17 сентября под вечер прибыли Ян Корнелиссон и наш капитан, а на следующий день, около того времени, когда солнце было на востоке, мы вышли из устья реки Колы[468] в море, чтобы плыть домой. Выйдя из реки, мы пошли под парусами вдоль побережья на NWtN, ветер был юго-западный.[469]
19 сентября около полудня мы прибыли в Вардехуз, где стали на якорь и сошли на берег, так как Ян Корнелиссон хотел принять на корабль много товаров, и оставались тут до 6 окхября. В это время дули сильные северные и северо-западные ветры. За время нашего пребывания здесь мы еще больше отдохнули; мы желали оправиться от болезней и стать покрепче, но для этого надо было время, так как мы были чересчур истощены.
6 октября под вечер, когда солнце было на юго-западе, мы покинули Вардехуз и начали плавание в Голландию.
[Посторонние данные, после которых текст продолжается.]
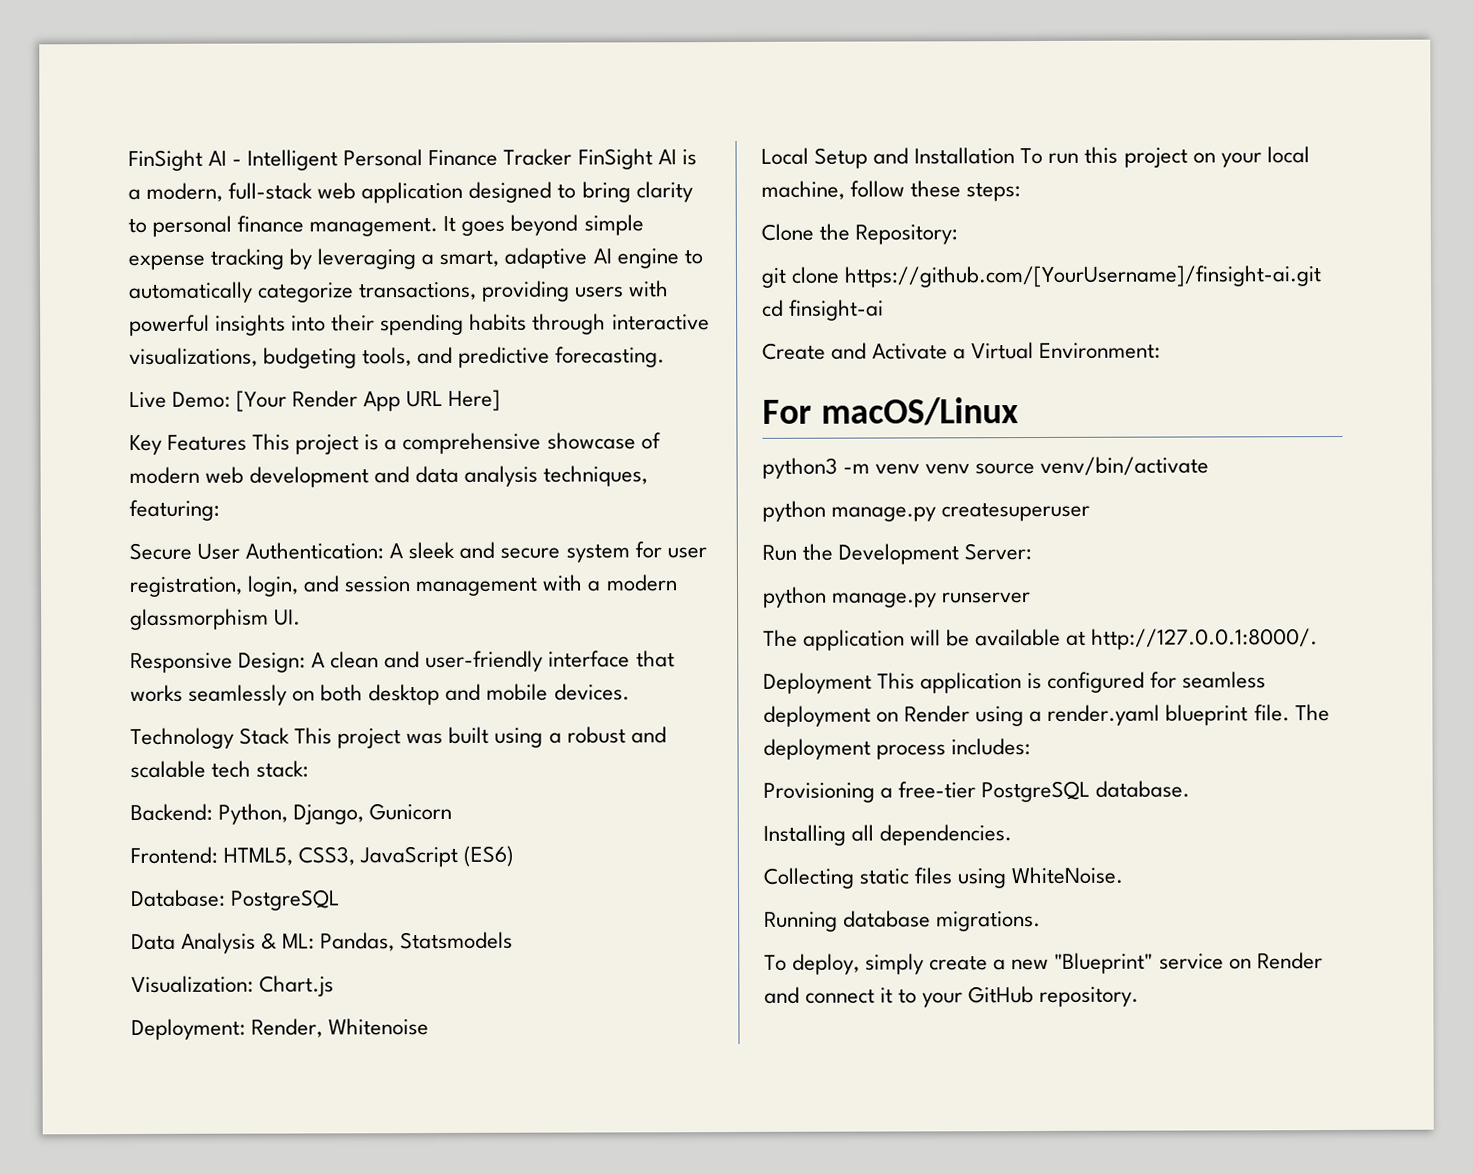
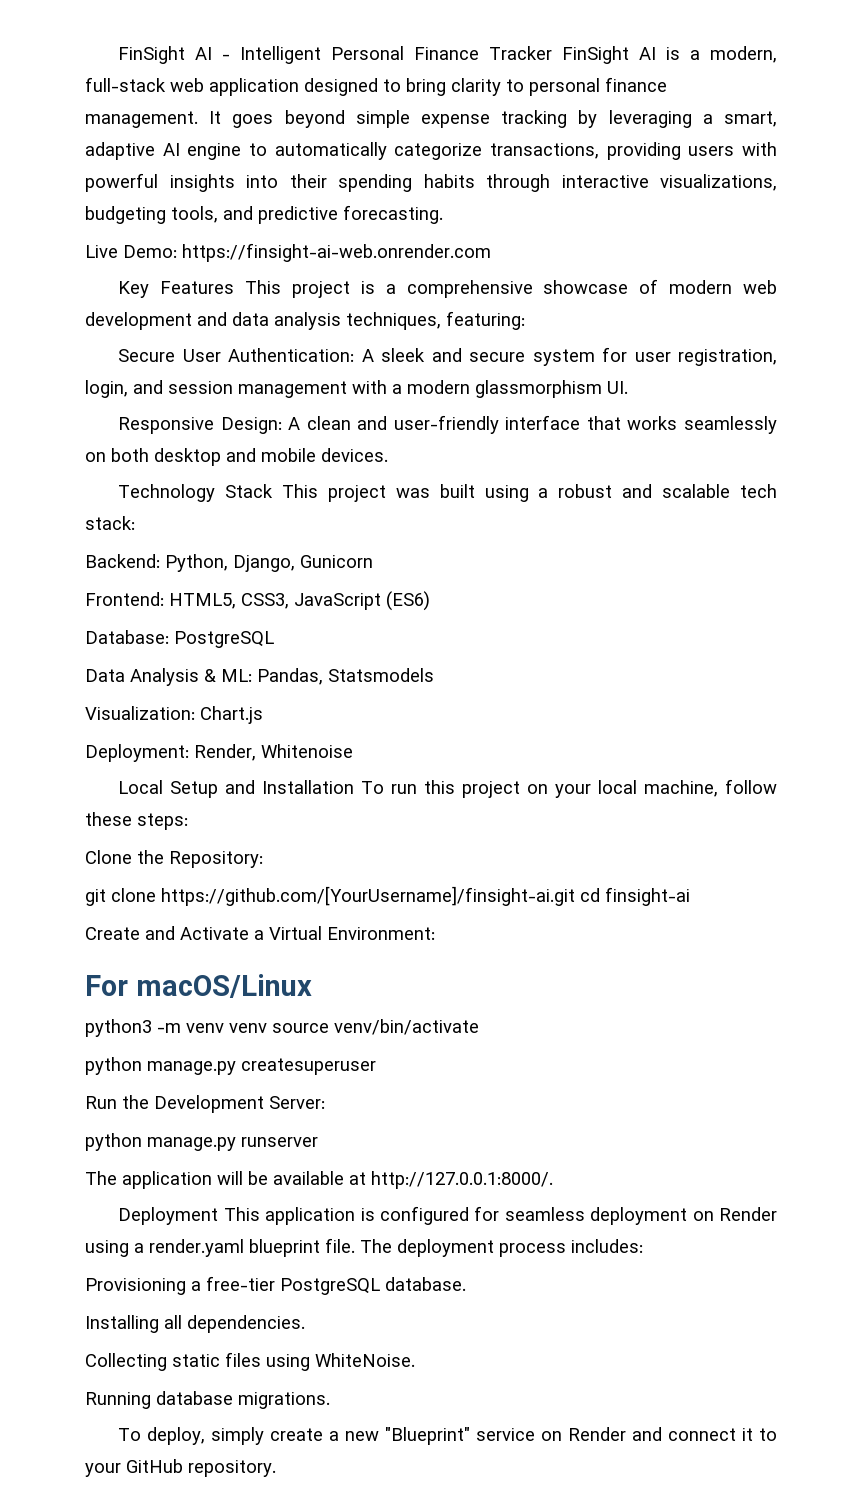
- Live Demo: [Your Render App URL Here]
+ Live Demo: https://finsight-ai-web.onrender.com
Так как этот путь общеизвестен, то я не счел нужным распространяться о нем. Скажу только, что 29 октября при ветре с ONO мы вошли в Маас, на следующий день утром высадились в Масланте[470] и через Дельфт, Гагу и Гарлем 1 ноября около полудня прибыли в Амстердам, одетые в то же платье, которое носили на Новой Земле, и в шапках, подбитых песцовыми шкурами, и вошли в дом Питера Гасселера, который был одним из представителей юрода Амстердама по части снаряжения кораблей Яна Корнелиссона и нашего. Очень многие удивлялись нашему возвращению, так как считали нас давно уже погибшими. Слух об этом распространился по городу и дошел даже до дворца принца, где в то время угощали обедом высокопоставленных лиц: канцлера и посла его величества короля Дании, Норвегии, Готов и Вандалов.[471] Поэтому бургомистр[472] и два члена городского совета позвали нас, и тут, в присутствии упомянутого посла и консулов, мы рассказали про наше плавание и про перенесенные опасности; затем те из нас, кто были местными жителями, разошлись по домам, а остальные были отведены в назначенную им гостиницу, где пробыли несколько дней, получили плату и наконец отправились к своим.
Имена тех, кто вернулся из этого плавания, следующие: Яков Гемскерк — комиссар и капитан, Питер Питерсон Фос, Геррит Де-Фер, магистр Ганс Фос — цирульник-врач, Яков Янсон Штерренбург, Ленарт Гендриксон, Лаурент Видлемсон, Ян Гиллебрандсон, Яков Янсон Гоогвуд, Питер Корнелиссон, Ян фан Буйзен, Яков Эвертсон.[473]